Separate classification models only slightly exceeded the regression models, but they entered a linear ensemble with more significant weights and markedly improved the overall result.

Conclusion
The competition turned out to be wonderful and the most impetuous of all in which I had to participate. I am grateful to the organizers for a very interesting topic,
V.Iglovikov - for
drawing me into this and helping with masks,
A.Stromnov ,
A.Shvets ,
Yu. Kashnitsky ,
P.Nesterov - for comments and corrections to the text.
It was possible to do almost everything planned, except for the boosting of features from the last layers. But this is unlikely to significantly improve the result: it seems that the limit associated with the ambiguity of the annotation of images, as is often the case in medical ML, has been reached.

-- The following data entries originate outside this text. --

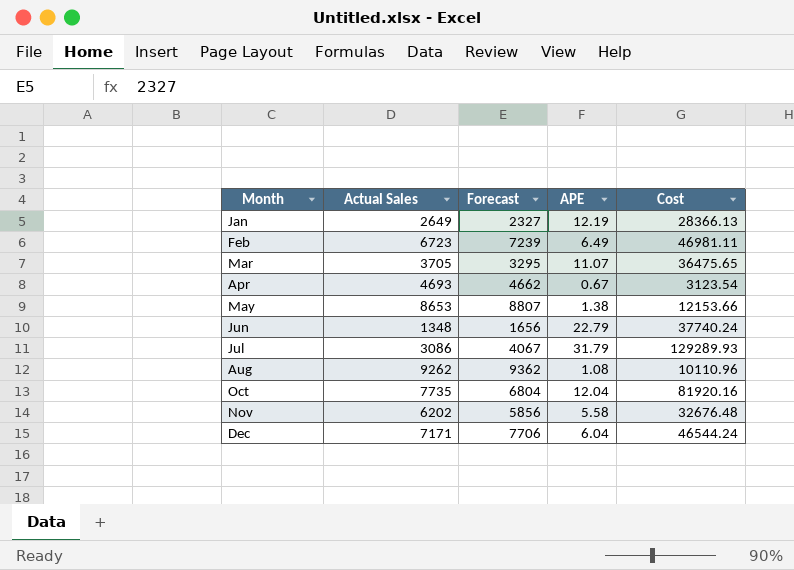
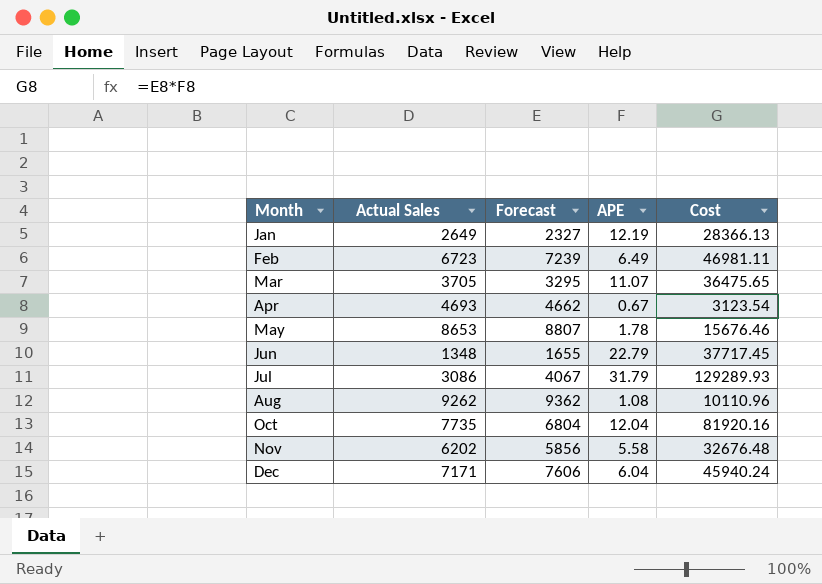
May | APE: 1.38 -> 1.78
May | Cost: 12153.66 -> 15676.46
Jun | Forecast: 1656 -> 1655
Jun | Cost: 37740.24 -> 37717.45
Dec | Forecast: 7706 -> 7606
Dec | Cost: 46544.24 -> 45940.24

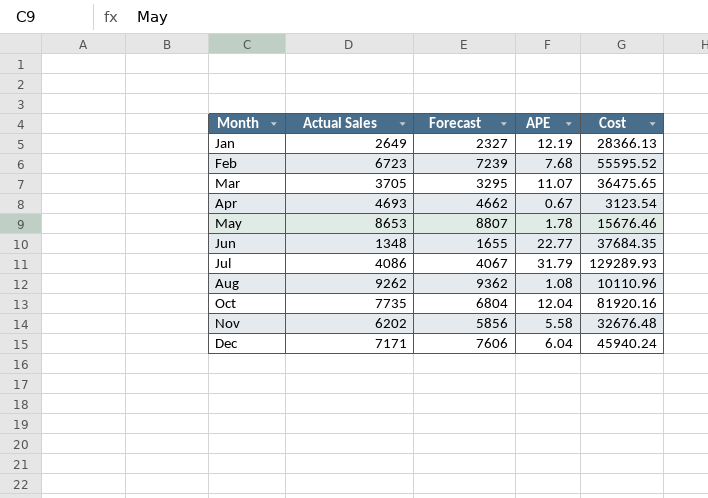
Feb | APE: 6.49 -> 7.68
Feb | Cost: 46981.11 -> 55595.52
Jun | APE: 22.79 -> 22.77
Jun | Cost: 37717.45 -> 37684.35
Jul | Actual Sales: 3086 -> 4086

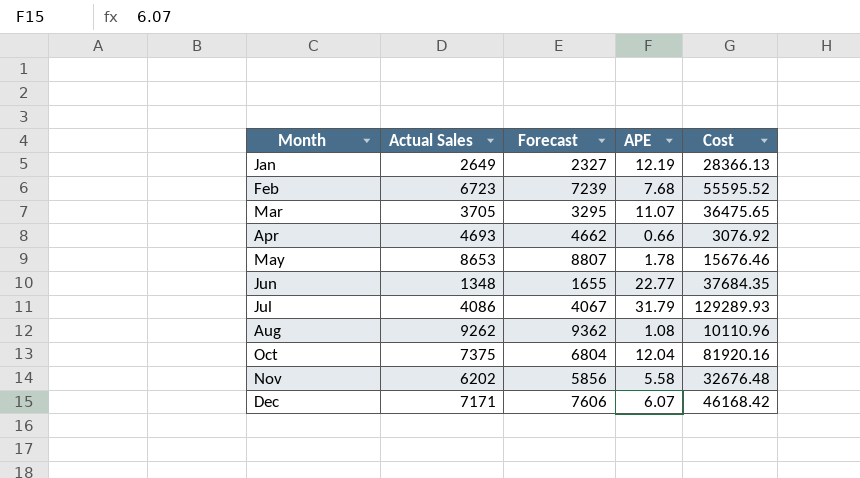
Apr | APE: 0.67 -> 0.66
Apr | Cost: 3123.54 -> 3076.92
Oct | Actual Sales: 7735 -> 7375
Dec | APE: 6.04 -> 6.07
Dec | Cost: 45940.24 -> 46168.42

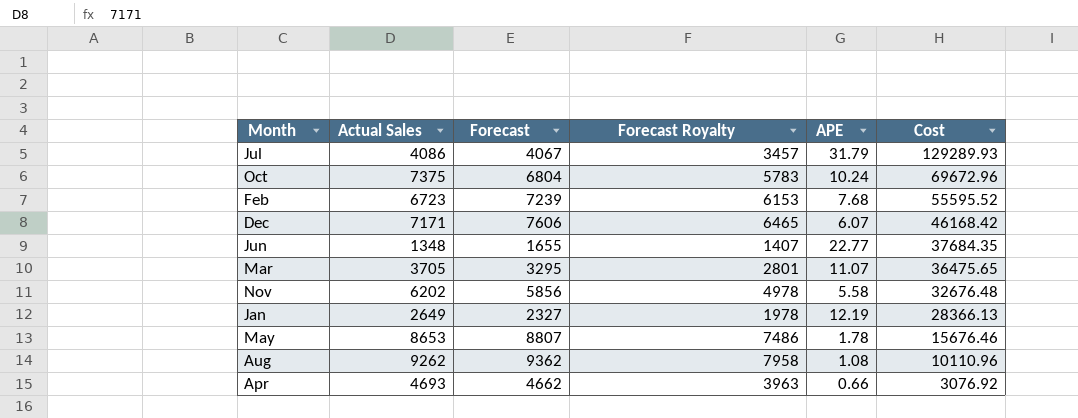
row order: Month ascending -> Cost descending
column Forecast Royalty | formula: none -> [Forecast] * 0.85
Oct | APE: 12.04 -> 10.24
Oct | Cost: 81920.16 -> 69672.96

I hope that our results will benefit medicine. The accuracy of bone age, shown by
ODS.ai participants on the test sample (A.Rakhlin - 4.97 months / 13th place, V.Iglovikov - 5.41 / 18, A.Shvets - 5.50 / 19), significantly exceeded BoneXpert and “Fully Automated Deep Learning System for Bone Age Assessment ”with their 0.65 and 0.82–0.93 years, respectively. We look forward to making decisions of the winners, which will be presented at the annual RSNA conference next month, where we are also invited.
Update December 15th.
Published an article on
bioRxiv and
arXiv . Added description of segmentation and various statistics in the context of the chronological stages of development of the skeleton.